- Flamengo protocolou na CBF uma proposta de padronização dos gramados e de banimento do piso artificial nas competições nacionais.
- A partir do próximo ano, três estádios da Série A passarão a ter superfície sintética: Ligga Arena (Athletico-PR), Arena Condá (Chapecó) e Mercado Livre Arena Pacaembu (São Paulo).
- Atualmente, três arenas já utilizam gramado sintético: Allianz Parque, Estádio Nilton Santos e Arena MRV.
- A discussão envolve fatores como custo, desempenho, lesões e padronização, com a FIFA classificando gramados em natural, híbrido e sintético (com certificações distintas).
- Em termos de custos, manter gramado natural fica em torno de R$ 150 mil por mês, enquanto o sintético fica entre R$ 30 mil e R$ 40 mil, permitindo uso quase contínuo.
A troca de farpas entre Palmeiras e Flamengo ganhou novo capítulo com a proposta de padronização de gramados no futebol brasileiro. O Flamengo protocolou na CBF uma medida que também defende o banimento do piso artificial nas competições nacionais, citando questões de desempenho e segurança.
A discussão ocorre num cenário em que a regulamentação brasileira é menos rígida que a europeia, apontam especialistas. Hoje, apenas alguns estádios da Série A utilizam grama sintética, com debates sobre custos, recuperação do campo e impactos em lesões.
Proposta e metas
O documento enviado pela diretoria rubro-negra sustenta que padrões mais comuns ajudariam a reduzir falhas técnicas. A CBF é citada como instância reguladora para estabelecer normas de qualidade dos campos em todo o país.
Abrangência futura do sintético
A partir do próximo ano, três estádios passarão a ter superfície sintética: Ligga Arena, do Athletico-PR; Arena Condá, em Chapecó; e Mercado Livre Arena Pacaembu, em São Paulo. Hoje, o Allianz Parque, Nilton Santos e Arena MRV já utilizam piso artificial.
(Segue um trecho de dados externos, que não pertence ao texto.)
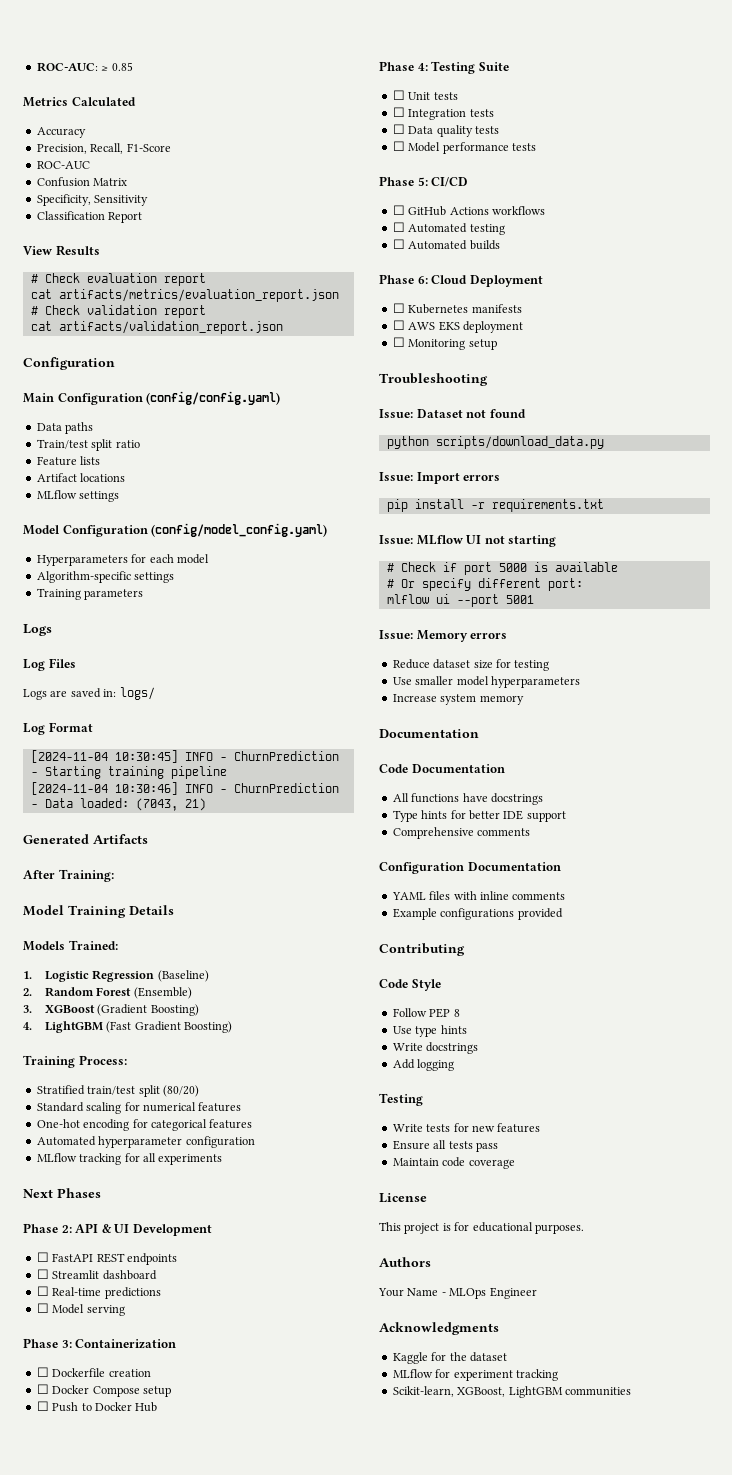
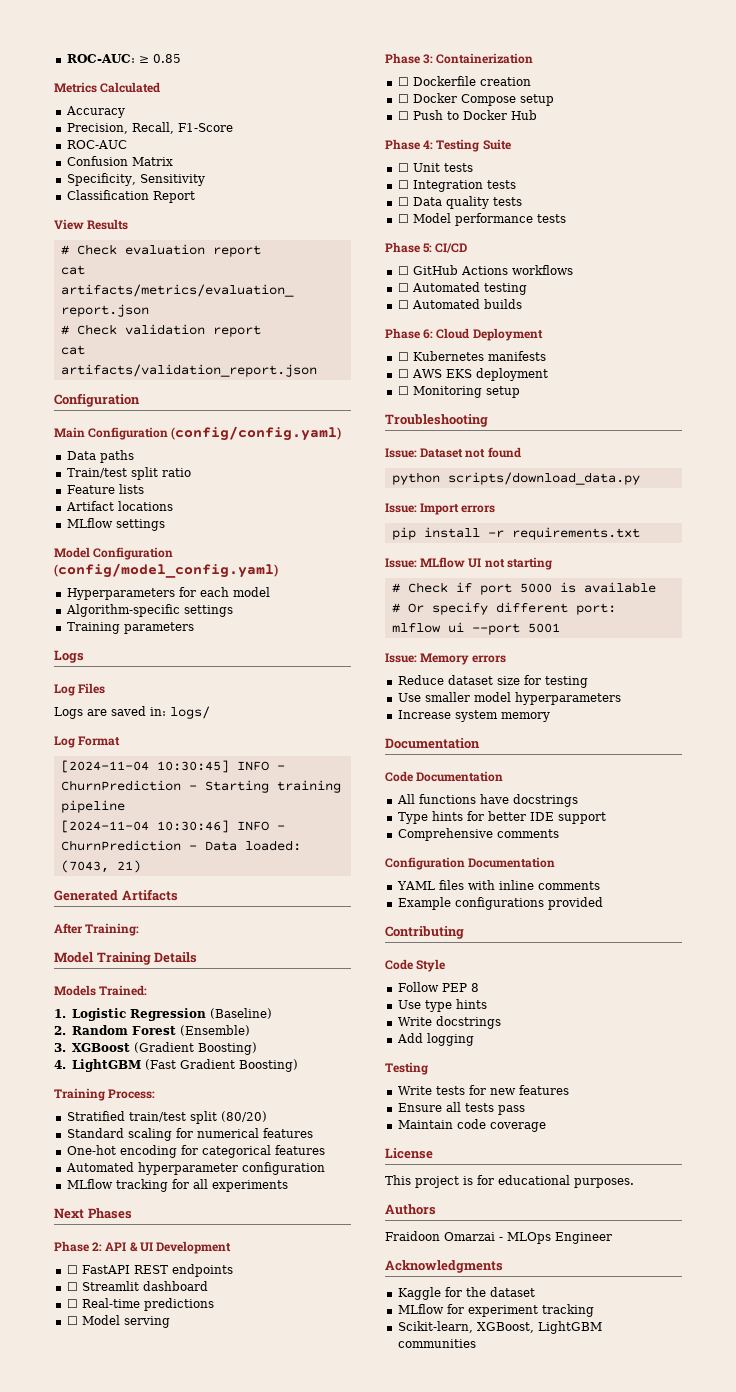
- Your Name - MLOps Engineer
+ Fraidoon Omarzai - MLOps Engineer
Situção atual e comparação
A FIFA reconhece três categorias de gramado: natural, híbrido e sintético, com certificações específicas para cada uso. No Brasil, a exigência da CBF é apenas de que clubes ofereçam condições adequadas, sem padronização rígida.
Custos e frequência de uso
Dados apontam que manter gramado natural custa em média cerca de R$ 150 mil por mês, contra R$ 30 mil a R$ 40 mil no sintético. O natural suporta menos jogos por semana, enquanto o sintético admite uso quase contínuo, reduzindo a regeneração.